Actavis’ decision to acquire Allergan is in line with its strategy of boosting its branded product portfolio. Actavis has been on an acquisition spree over the past several quarters and recently concluded deals include the Durata acquisition (to boost its infectious disease portfolio), the Forest Labs acquisition (significantly boosted branded products portfolio), the Furiex Pharmaceuticals, Inc. acquisition (targeting the gastroenterology market), the Warner Chilcott acquisition (led to the shifting of domicile to Ireland along with the expansion of the branded products portfolio) and the Actavis Group acquisition (expanded presence significantly).

The Allergan acquisition, slated to close in the second quarter of 2015, will also boost Actavis’ branded segment significantly.

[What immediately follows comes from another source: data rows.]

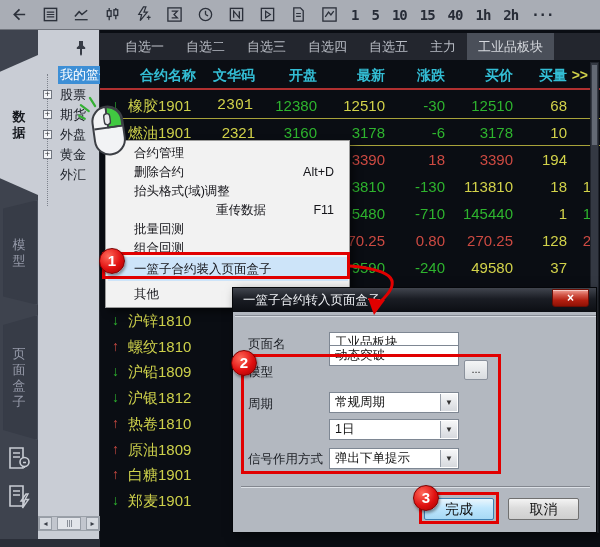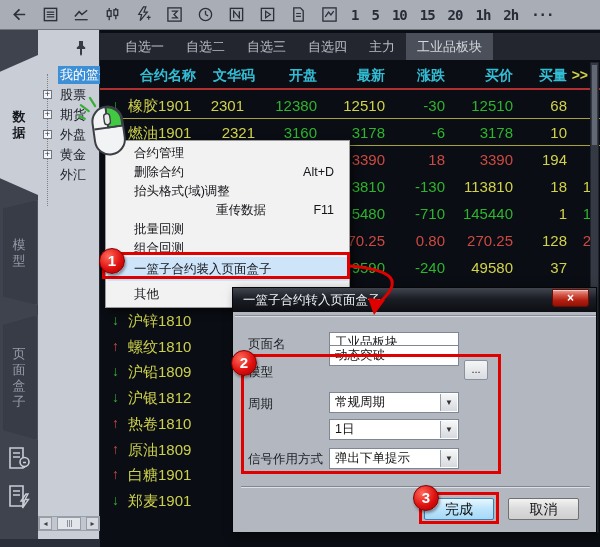"20" span.tf { text: 20 -> 40 }
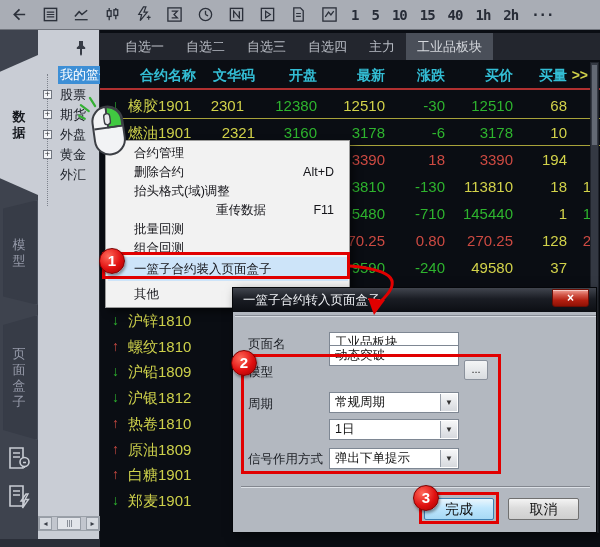"自选五" div.qtab { html: none -> <div>自选五</div> }
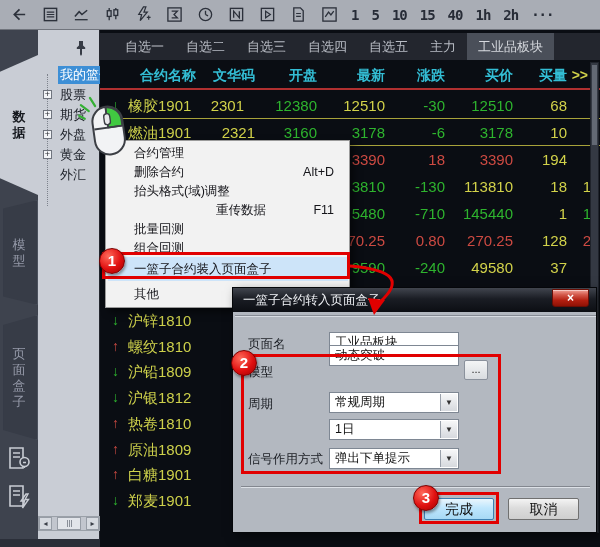"2301" span.cell { font-family: none -> Liberation Mono, monospace; right: 356px -> 347px }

Meanwhile, Valeant Pharmaceuticals International, Inc. (VRX), which has been looking to acquire Allergan for quite some time, issued a statement saying that it cannot justify paying $219 or more per share for Allergan to its shareholders.

Both Actavis and Allergan are Zacks Rank #2 (Buy) stocks. Valeant is better-ranked with a Zacks Rank #1 (Strong Buy). Another Zacks Rank #1 stock is Biogen Idec (BIIB).